Abstract-Langmeed
Abstract
G protein-coupled receptors (GPCRs) are the target of 30% of marketed drugs and represent a key target class for disorders of the CNS. However, many drugs that act via GPCRs do so sub-optimally, lacking selectivity, disrupting spatial/temporal signalling or causing “on-target” mediated side effects. The past decade has seen a sea change in GPCR biology, underpinned by advances in structural biology, allosteric modulation and biased signalling. Allied with developments in technology, this is enabling the development of new therapeutic approaches to CNS disorders with high degrees of unmet medical need including Alzheimer’s and Parkinson’s disease, schizophrenia and addiction. Dr Kirstie Bennett (Heptares Therapeutics, U.K.) studies the molecular and structural basis of drug action at GPCRs; her work uses a novel thermostabilisation approach to determine co-crystal structures across all classes of GPCRs, including an understanding of the structural basis of efficacy at the adenosine A 2A receptor and of allosteric modulation at the mGlu5 receptor, both key targets for Parkinson’s disease. Dr Sophie Bradley (University of Glasgow, U.K.) investigates the translational and therapeutic potential of more selectively and specifically targeting GPCRs by allosteric modulation (e.g. the muscarinic M 1 receptor in neurodegeneration) and with biased agonism (e.g. muscarinic M 3 receptor); her studies employ state-of-the-art animal models and chemogenetic approaches.
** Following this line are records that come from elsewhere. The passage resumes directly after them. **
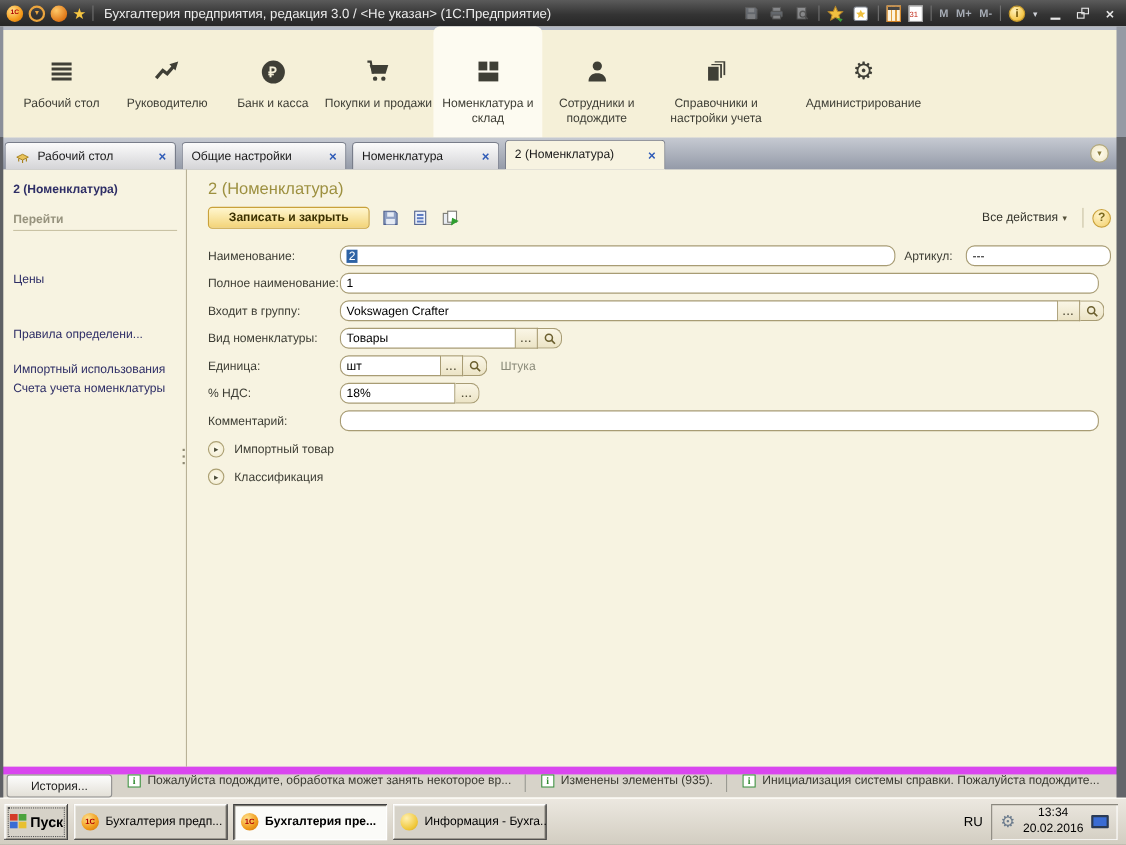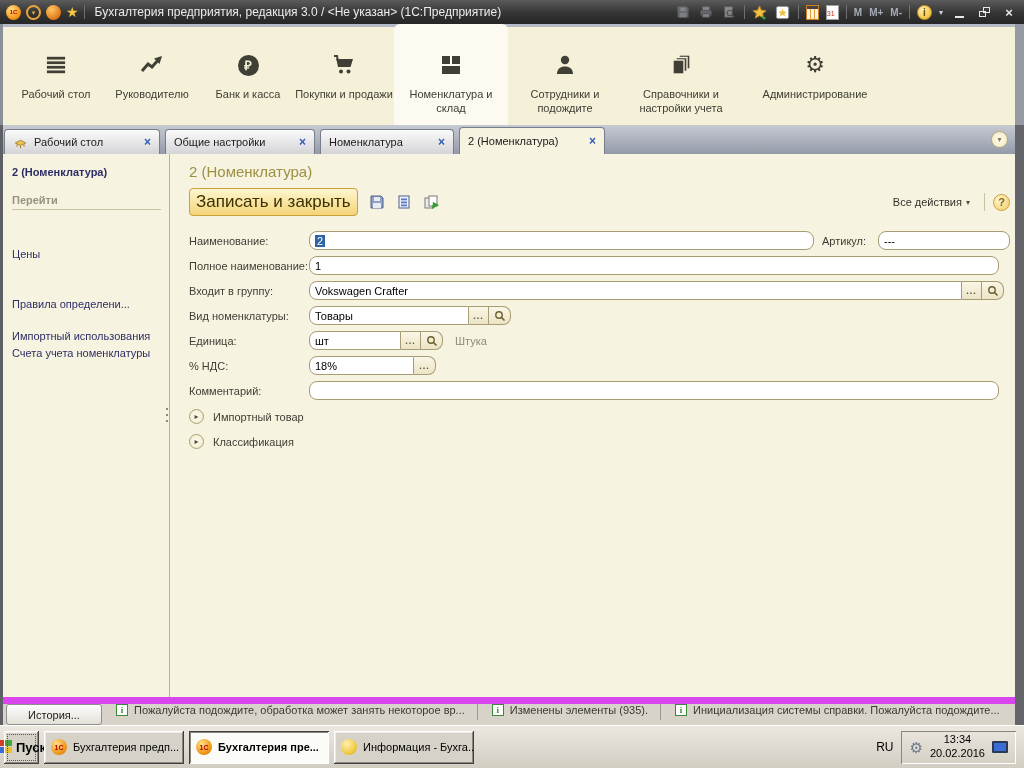--- a/index.html
+++ b/index.html
@@ -42,7 +42,7 @@
   .rsec .ric { height:26px; display:flex; align-items:center; justify-content:center; }
   .rsec .rlab { margin-top:9px; text-align:center; line-height:1.3; font-size:11px; }
   .rsec.active { background:#fdfbf1; border-radius:6px 6px 0 0; }
-  .w90{width:92px}.w100{width:100px}.w95{width:114px}.w115{width:118px}.w140{width:150px}
+  .w90{width:92px}.w100{width:100px}.w95{width:99px}.w115{width:118px}.w140{width:150px}
   .ruble-circ { width:21px; height:21px; border-radius:50%; background:#3f3f36; color:#f5f0d8; font-size:13px; font-weight:bold; display:flex; align-items:center; justify-content:center; }
   .gear-glyph { font-size:22px; color:#3f3f36; line-height:1; }
 

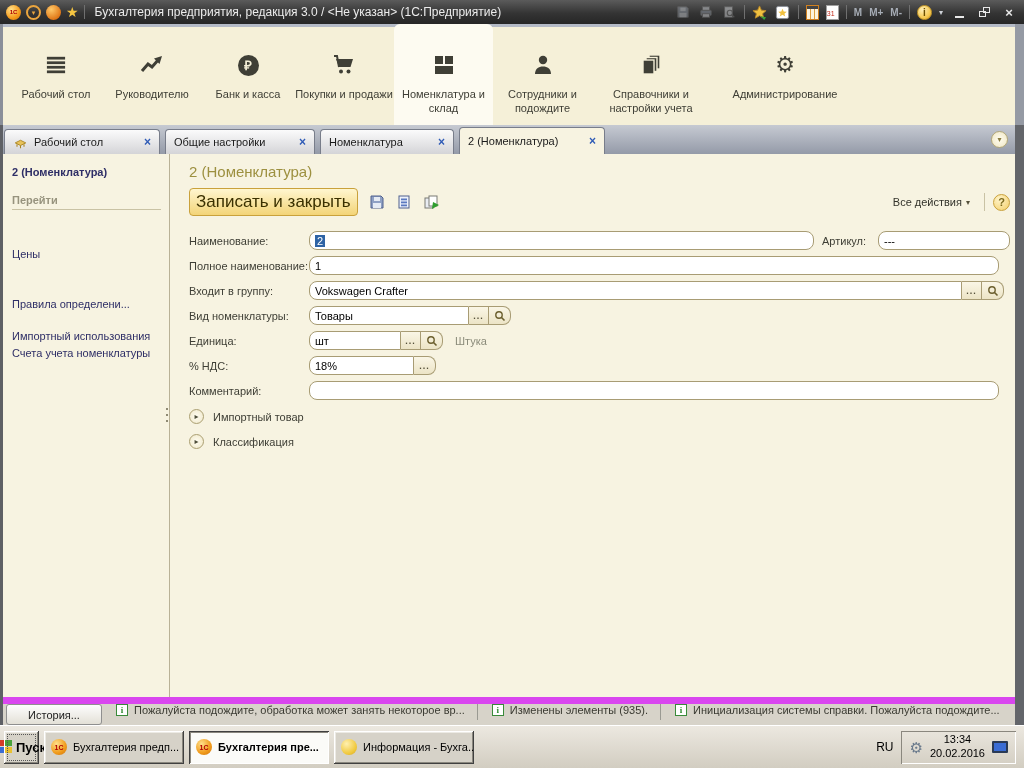--- a/index.html
+++ b/index.html
@@ -70,7 +70,7 @@
   .main { flex:1; padding:9px 14px 0 16px; position:relative; }
   .form-title { color:#9d9040; font-size:15px; }
   .toolbar { margin-top:8px; display:flex; align-items:center; }
-  .btn-save { background:linear-gradient(#fff6cf,#f3d478); border:1px solid #c9a13b; border-radius:4px; padding:3px 6px; font-weight:normal; color:#3a3000; font-size:17px; }
+  .btn-save { background:linear-gradient(#fff6cf,#f3d478); border:1px solid #c9a13b; border-radius:4px; padding:3px 18px; font-weight:bold; color:#3a3000; font-size:11px; }
   .tb-tool { margin-left:11px; display:inline-flex; }
   .tspacer { flex:1; }
   .all-actions { color:#33332b; margin-right:6px; display:flex; align-items:center; gap:4px; }

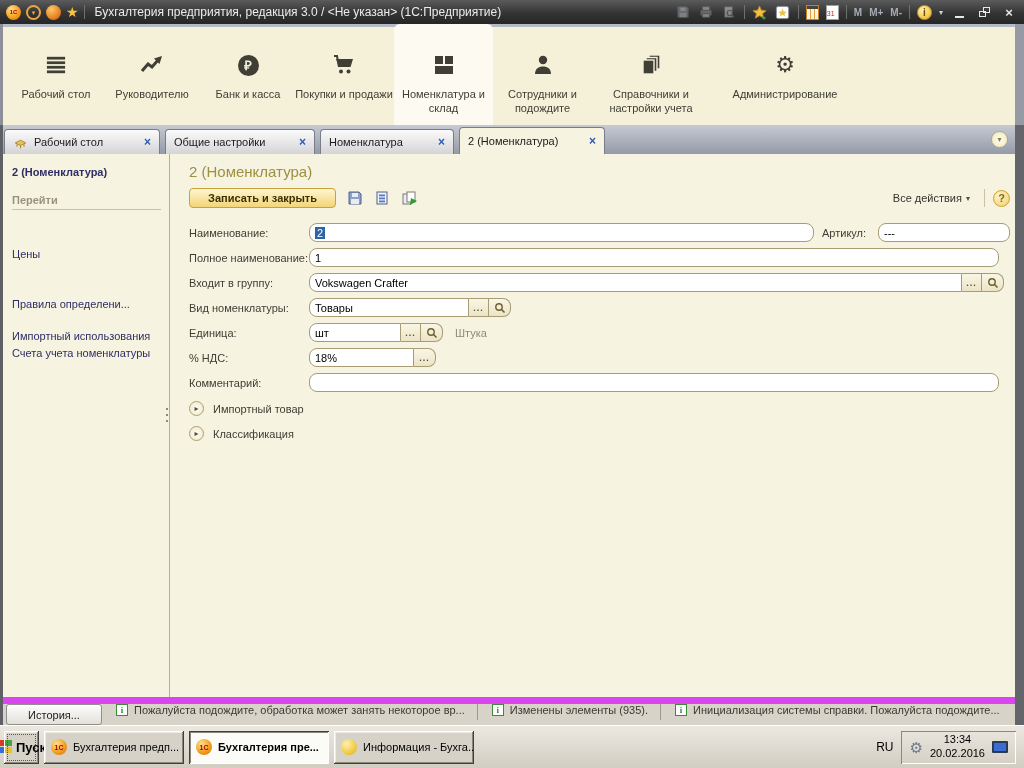--- a/index.html
+++ b/index.html
@@ -109,7 +109,7 @@
   
   .taskbar { height:43px; background:linear-gradient(#ece8e0,#d2cdc1); border-top:1px solid #fff; display:flex; align-items:center; padding:0 4px; }
   .raised { background:#d6d2c8; box-shadow:inset -1px -1px 0 #404040, inset 1px 1px 0 #fff, inset -2px -2px 0 #8a877e, inset 2px 2px 0 #eceae4; }
-  .start-btn { width:35px; height:33px; display:flex; align-items:center; justify-content:center; gap:4px; font-weight:bold; font-size:13px; outline:1px dotted #555; outline-offset:-4px; }
+  .start-btn { width:58px; height:33px; display:flex; align-items:center; justify-content:center; gap:4px; font-weight:bold; font-size:13px; outline:1px dotted #555; outline-offset:-4px; }
   .flag { width:15px; height:14px; display:grid; grid-template-columns:7px 7px; grid-template-rows:6px 6px; gap:1px; }
   .flag i { display:block; }
   .f-r{background:#d43c28}.f-g{background:#4ba33c}.f-b{background:#3a6cd4}.f-y{background:#e8c030}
Dr Jess Nithhianatharah (Florey Institute, Australia) has pioneered the use of rodent touchscreen operant chambers to study the potential of synaptic proteins, including orphan GPCRs, as novel cognition targets in clinically translational models. Dr Chris Langmead (Monash University, Australia) has extensive experience of GPCR drug discovery for CNS disorders, notably muscarinic acetylcholine receptors in psychiatric disorders. His most recent work has focussed on targeting GPCRs in the striatum for the treatment of alcohol addiction. This symposium will draw on these cutting edge approaches (structural biology, allosteric modulation, chemogenetics, biased signalling and novel, translationally relevant animal models) that are driving development of new therapeutics targeting GPCRs for the treatment of CNS diseases.